Just one round of chemo left!!!!
Written Oct 31, 2011 10:33pm
I am so excited to be done with chemo!! It has been since the beginning of May that I have been either in chemo, hospitalized, or trying to recuperate so I could get back into chemo. I have felt pretty good during this last half of chemo, but STILL, I will be delighted to be done!!!!
This Friday will be my last day of chemo, hopefully forever!!! Branden is going to be out of town for work, but I decided to take Alec with me for the day.
I have really tried to shield my kids from all I have been going through as much as possible, but a couple of weeks ago as I was sitting in the infusion room with the other cancer patients, I looked around and thought that it would be a really great experience for Alec to come with me for chemo one time. He is almost 9, and pretty mature and sensitive for his age. I think it would be good for him to see what I have been doing when I have been getting treated over the past several months, and for him to see other people going through similar things. I want him to know that a lot of people are going through hard things, and hopefully for him to gain some compassion.
We will do something for cancer patients this year for Christmas, and it would be good for him to feel some connection to the people we will serve. Plus, it will be nice to have several hours with just Alec. I will have him bring a book and some drawing materials and snacks, and we will have a fun day together in the infusion room!
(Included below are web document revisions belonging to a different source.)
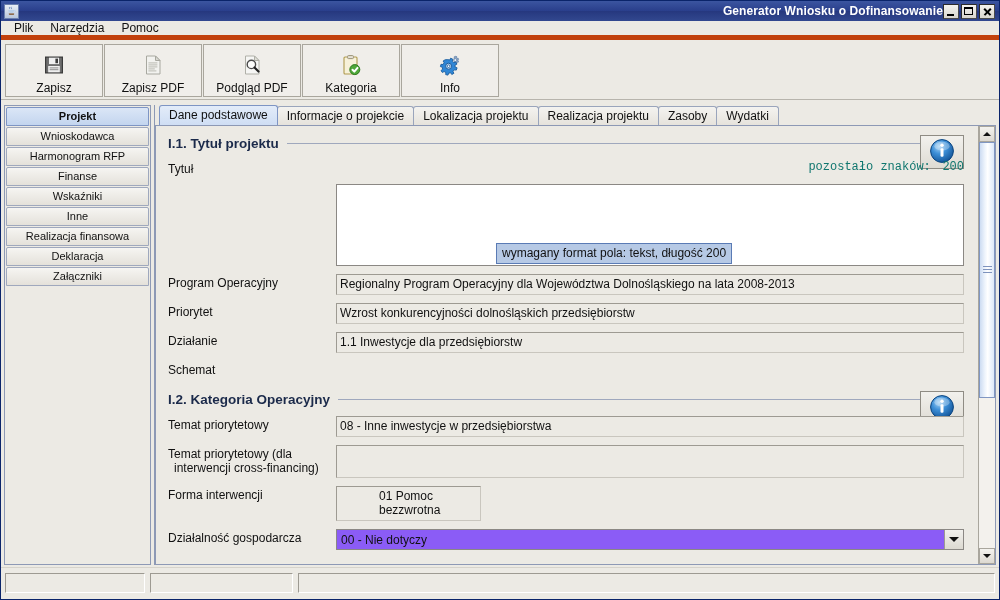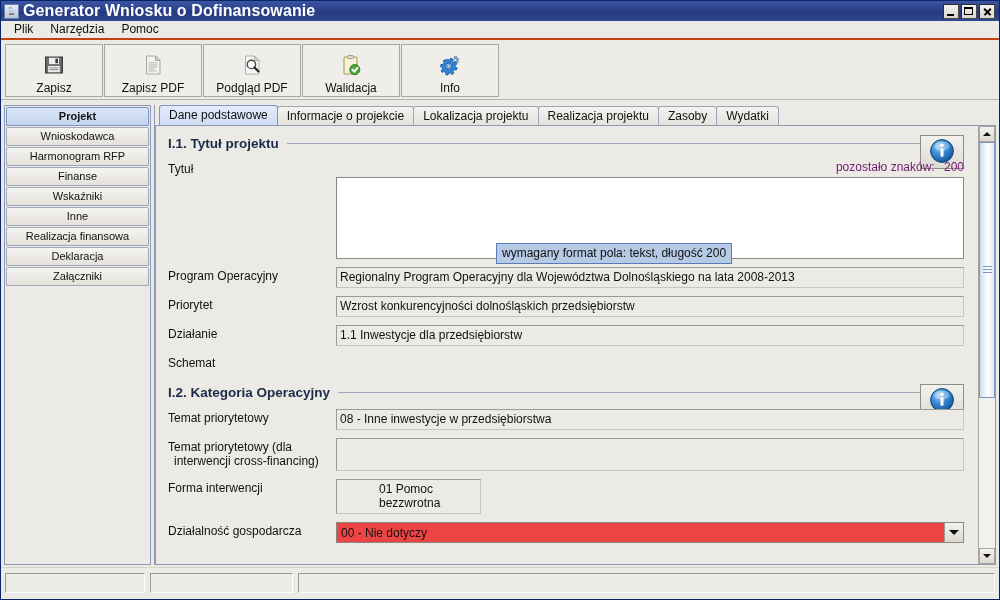"Generator Wniosku o Dofinansowanie" #titlebar .tb-title { font-size: 16px -> 12px; text-align: none -> right }
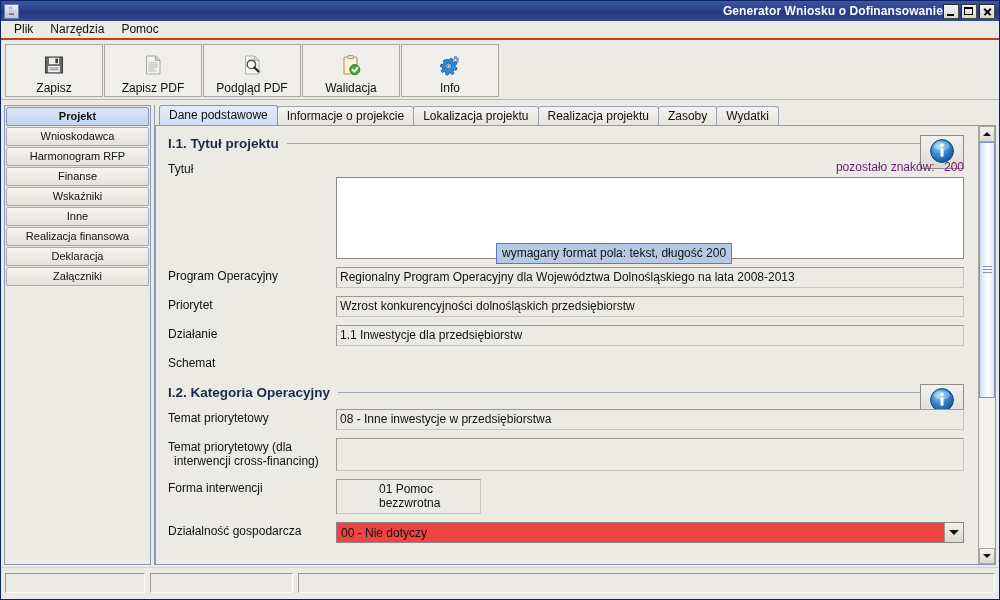"Plik" #menubar { border-bottom: 2px solid #c2410c -> 5px solid #c2410c }
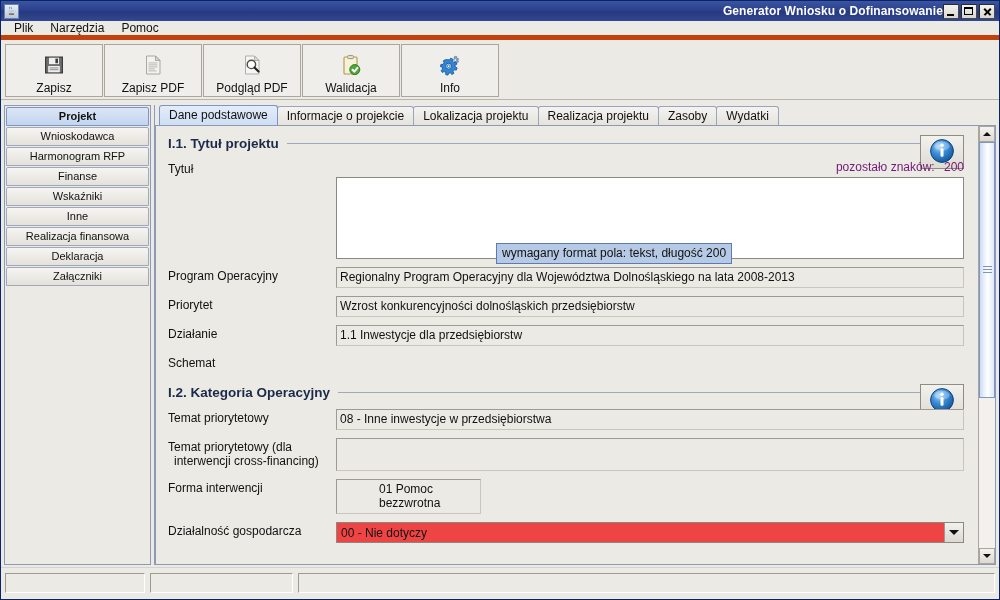"Walidacja" span.tlabel { text: Walidacja -> Kategoria }
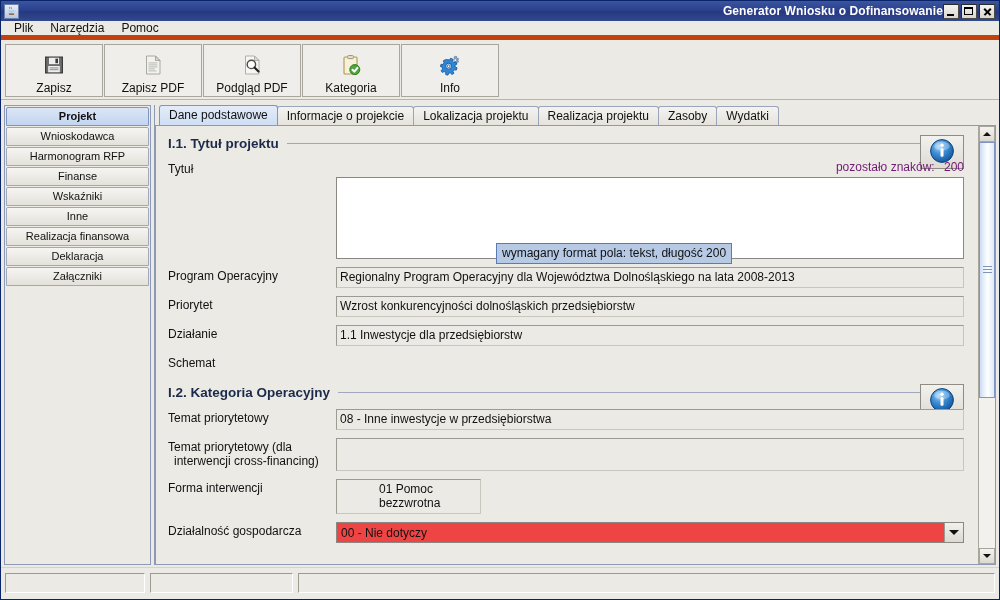"pozostało znaków: 200" .counter { color: #701a75 -> #0f766e; font-family: none -> Liberation Mono, monospace; padding-bottom: 3px -> 10px }
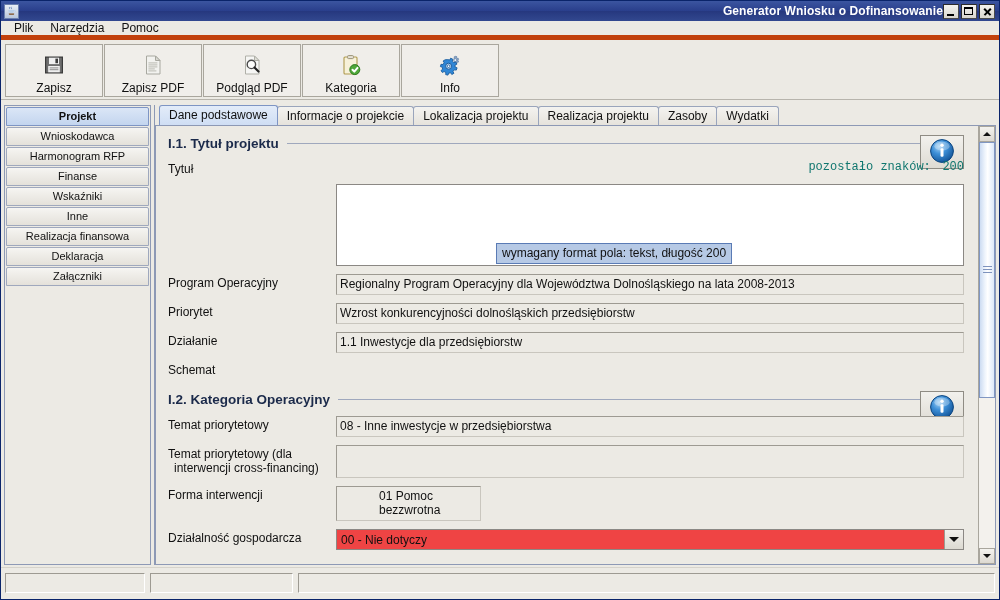"00 - Nie dotyczy" .combo { background: #ef4444 -> #8b5cf6 }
I have had some great conversations with other patients during chemo the last few weeks. When you are in treatment for cancer, the conversations you have with other people going through the same thing is very different than at other times in your life. I won’t elaborate, but I have been really touched by talking with some people who are very different from me, but with whom I can totally relate!
I have been much more emotional while I have been in chemo. I don’t know if it is the drugs, or the overall feeling of being so vulnerable that causes it. Even when I don’t think I am emotional at all, I will sometimes get all teary about some little thing. Other times I just try to ignore anything that could cause an emotional response so that I won’t get all emotional! I am not sad or anything. Really, I have been very happy, but I am just a little bit of an emotional basket case sometimes!! =)
After chemo this Friday, I will wait 3 weeks and then get a PET scan. About a week after that I will begin radiation for 6 weeks.
I had another mugascan this week to check my heart, and it is looking great! It started at 64% at the beginning of chemo, and got down to 49% over the summer. It increased to 50%, and now it is back up to 55%. That is really good news, and shows that the damage done to my heart from chemo is not permanent.
We took our kids trick-or-treating tonight and had a lot of fun. It was hard getting everyone to bed though, because they were bouncing off the walls after all that candy!!